“她給我錢讓我做的!”
張彪的臉色慘白,嘴上卻極力說着。
“她給了你多少錢?”
“五十塊!”
“五十?你當時不是說一百嗎?到底給了多少?”
話說到一半突然卡住,張彪的臉唰地褪盡血色,捂着嘴往後退了兩步,像是恨不得把剛說的話咽回去。
宋頤安的眼神驟然銳利如刀。
他直接将張彪的領口直接一把拎起來:“再給你一次機會到底是誰?”
“是白芷。”
火車哐當哐當碾過鐵軌,窗外的風景像褪色的舊照片,一幀幀的往後退。
徐莞青看向冰涼的玻璃窗上,冰涼的觸感讓她回過神來。
她是徹底離開了。
這一世,她沒有再那場婚姻裡磋磨一生,而是早早的離開。
她心裡又後怕又慶幸。
後怕的是自己沒有那麼大的決心,慶幸的是自己已經徹底放下了宋頤安這個人。
車窗外掠過一片金黃的油菜花田,她忽然想起,結婚那年春天,宋頤安也曾騎着自行車載她經過類似的油菜花田。
她原本以為可以安慰的度過一生。
可沒想到這安穩,原來是用無數個被忽略的日夜堆起來的。
她想起上個月發燒到39度,他卻隻顧着白芷,半夜回來時更是一句關心都沒有。
她的生日永遠是一碗寡淡的面條,而他記不清日子,可是白芷的生日他卻可以提前準備。
在沒有親身體會到他對自己的不同時,徐莞青是覺得沒什麼的。
可是後來她才一步步體會愛與不愛的差别。
宋頤安不愛她,她清楚的認識到這一點直到她死前。
那年她剛考上縣紡織廠,但是宋頤安的一句不希望她去工作。
她心一軟,把通知書鎖進了箱底,從此成了宋家竈台前打轉的“傭人。
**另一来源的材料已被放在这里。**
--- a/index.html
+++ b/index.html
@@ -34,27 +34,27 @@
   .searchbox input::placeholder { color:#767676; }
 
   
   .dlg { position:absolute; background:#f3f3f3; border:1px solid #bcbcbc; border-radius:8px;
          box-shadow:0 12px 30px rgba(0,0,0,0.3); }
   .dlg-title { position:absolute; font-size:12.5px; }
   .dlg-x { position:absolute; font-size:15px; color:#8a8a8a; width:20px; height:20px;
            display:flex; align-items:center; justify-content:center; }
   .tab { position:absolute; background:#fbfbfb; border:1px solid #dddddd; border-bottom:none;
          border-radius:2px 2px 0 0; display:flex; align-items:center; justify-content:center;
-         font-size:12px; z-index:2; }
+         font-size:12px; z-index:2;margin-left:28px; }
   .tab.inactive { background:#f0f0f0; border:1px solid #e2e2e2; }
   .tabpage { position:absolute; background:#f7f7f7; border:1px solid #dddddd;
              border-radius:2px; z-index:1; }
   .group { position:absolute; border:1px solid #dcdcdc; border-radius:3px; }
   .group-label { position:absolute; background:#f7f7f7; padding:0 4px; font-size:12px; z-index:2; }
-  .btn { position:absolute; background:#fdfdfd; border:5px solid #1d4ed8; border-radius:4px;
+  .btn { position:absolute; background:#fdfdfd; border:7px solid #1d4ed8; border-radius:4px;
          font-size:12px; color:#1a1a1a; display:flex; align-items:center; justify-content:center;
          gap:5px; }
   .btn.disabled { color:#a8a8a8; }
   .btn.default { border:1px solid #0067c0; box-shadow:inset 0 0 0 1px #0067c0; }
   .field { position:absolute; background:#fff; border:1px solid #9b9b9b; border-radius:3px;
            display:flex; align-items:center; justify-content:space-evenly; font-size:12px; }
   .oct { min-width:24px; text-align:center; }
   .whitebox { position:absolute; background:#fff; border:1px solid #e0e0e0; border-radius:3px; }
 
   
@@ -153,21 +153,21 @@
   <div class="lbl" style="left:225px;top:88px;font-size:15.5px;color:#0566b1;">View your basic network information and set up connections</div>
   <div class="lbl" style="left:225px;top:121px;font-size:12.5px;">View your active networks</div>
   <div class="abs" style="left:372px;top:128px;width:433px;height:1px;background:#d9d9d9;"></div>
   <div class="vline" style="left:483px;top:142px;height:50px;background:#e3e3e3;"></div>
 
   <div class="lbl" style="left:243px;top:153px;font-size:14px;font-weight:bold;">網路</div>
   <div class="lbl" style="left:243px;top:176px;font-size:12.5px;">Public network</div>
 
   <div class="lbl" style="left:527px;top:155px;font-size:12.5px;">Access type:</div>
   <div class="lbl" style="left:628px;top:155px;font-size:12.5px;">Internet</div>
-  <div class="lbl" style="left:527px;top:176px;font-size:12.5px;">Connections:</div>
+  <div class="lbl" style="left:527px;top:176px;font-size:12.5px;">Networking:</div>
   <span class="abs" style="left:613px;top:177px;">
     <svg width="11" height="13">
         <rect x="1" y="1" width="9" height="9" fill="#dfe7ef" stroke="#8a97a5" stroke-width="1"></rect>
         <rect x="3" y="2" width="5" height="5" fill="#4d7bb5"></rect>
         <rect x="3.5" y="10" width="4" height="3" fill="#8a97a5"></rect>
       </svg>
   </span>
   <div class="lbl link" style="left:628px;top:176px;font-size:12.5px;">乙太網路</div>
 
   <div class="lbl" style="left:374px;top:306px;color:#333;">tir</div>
”
“悔嗎?”心裡有個聲音問。
徐莞青閉上眼,眼淚終于沒忍住,順着臉頰滑進衣領。怎麼會不悔?悔得腸子都快青了。
如果當年沒有那麼偏執,是不是就不會有後來這些年的委屈?
火車猛地晃了一下,她打了個激靈,才發現自己竟在恍惚中濕了眼眶。
還好,老天爺像是看她太苦,給了她一次重來的機會。
窗外的天色漸漸暗下來,車廂裡的鼾聲此起彼伏。